We labor today under the weight of countless tyrannies, large and small, carried out in the name of the national good by an elite class of government officials who are largely insulated from the ill effects of their actions. We, the middling classes, are not so fortunate. We find ourselves badgered, bullied and browbeaten into bearing the brunt of their arrogance, paying the price for their greed, suffering the backlash for their militarism, agonizing as a result of their inaction, feigning ignorance about their backroom dealings, overlooking their incompetence, turning a blind eye to their misdeeds, cowering from their heavy-handed tactics, and blindly hoping for change that never comes.

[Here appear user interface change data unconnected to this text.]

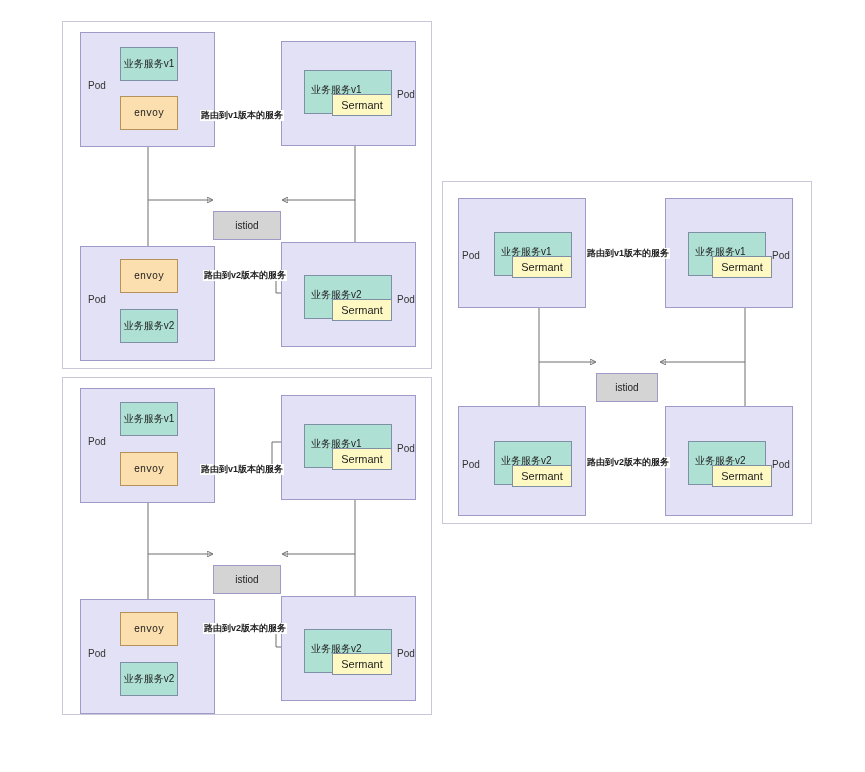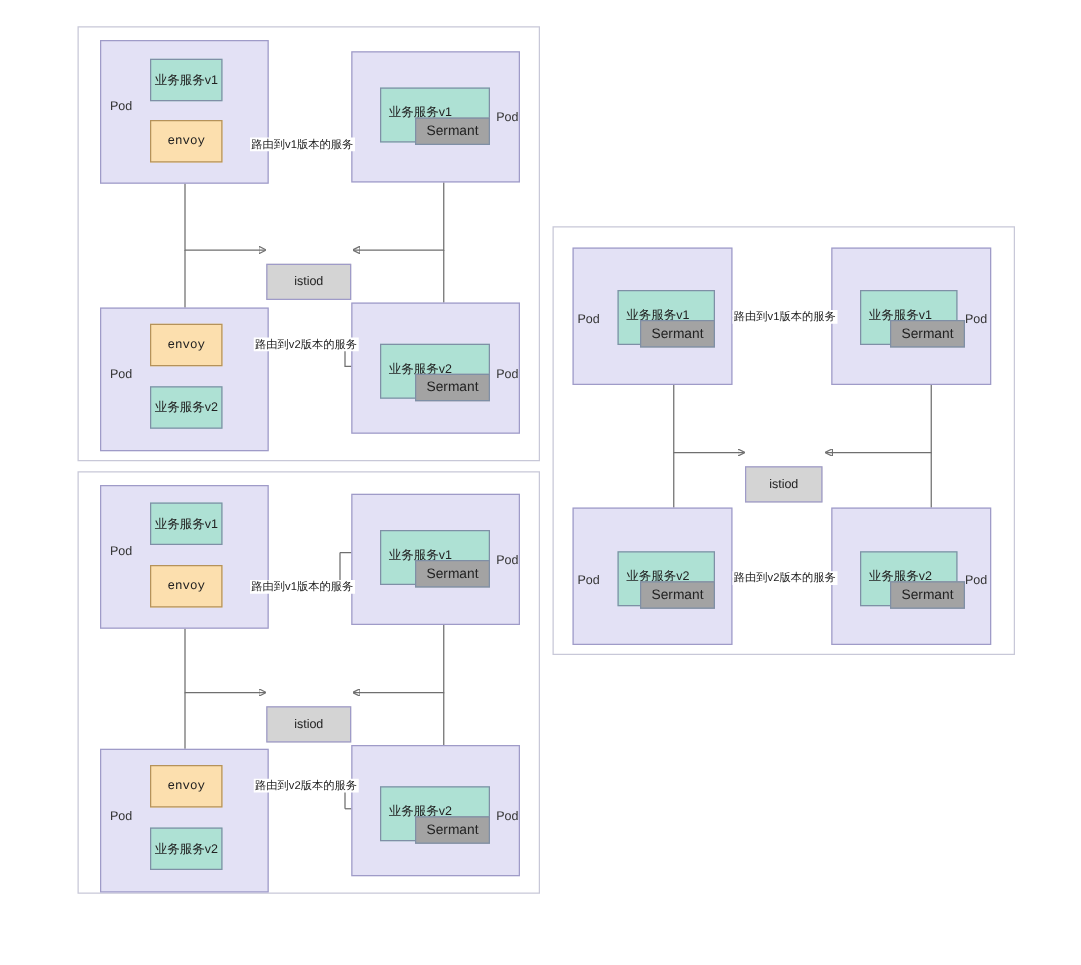--- a/index.html
+++ b/index.html
@@ -65,21 +65,21 @@
     box-sizing: border-box;
     display: flex;
     align-items: center;
     justify-content: center;
     font-size: 10px;
     color: #222;
     font-family: Liberation Mono, monospace;
   }
   .sermant {
     position: absolute;
-    background: #a3a3a3;
+    background: #fef9c3;
     border: 1px solid #7f8fa6;
     box-sizing: border-box;
     display: flex;
     align-items: center;
     justify-content: center;
     font-size: 11px;
     color: #222;
   }
   .istiod {
     position: absolute;
@@ -94,20 +94,21 @@
     margin-top: 25px;
   }
   .edge-label {
     position: absolute;
     background: #ffffff;
     font-size: 9px;
     color: #222;
     white-space: nowrap;
     padding: 0 1px;
     line-height: 11px;
+    font-weight: bold;
   }
   .caption {
     position: absolute;
     font-size: 10px;
     color: #333;
     white-space: nowrap;
     text-align: center;
   }
   svg.links {
     position: absolute;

As I point out in my book, A Government of Wolves: The Emerging American Police State, the overt signs of the despotism exercised by the increasingly authoritarian regime that passes itself off as the United States government are all around us: warrantless surveillance of Americans’ private phone and email conversations by the NSA; SWAT team raids of Americans’ homes; shootings of unarmed citizens by police; harsh punishments meted out to schoolchildren in the name of zero tolerance; drones taking to the skies domestically; endless wars; out-of-control spending; militarized police; roadside strip searches; roving TSA sweeps; privatized prisons with a profit incentive for jailing Americans; fusion centers that collect and disseminate data on Americans’ private transactions; and militarized agencies with stockpiles of ammunition, to name some of the most appalling.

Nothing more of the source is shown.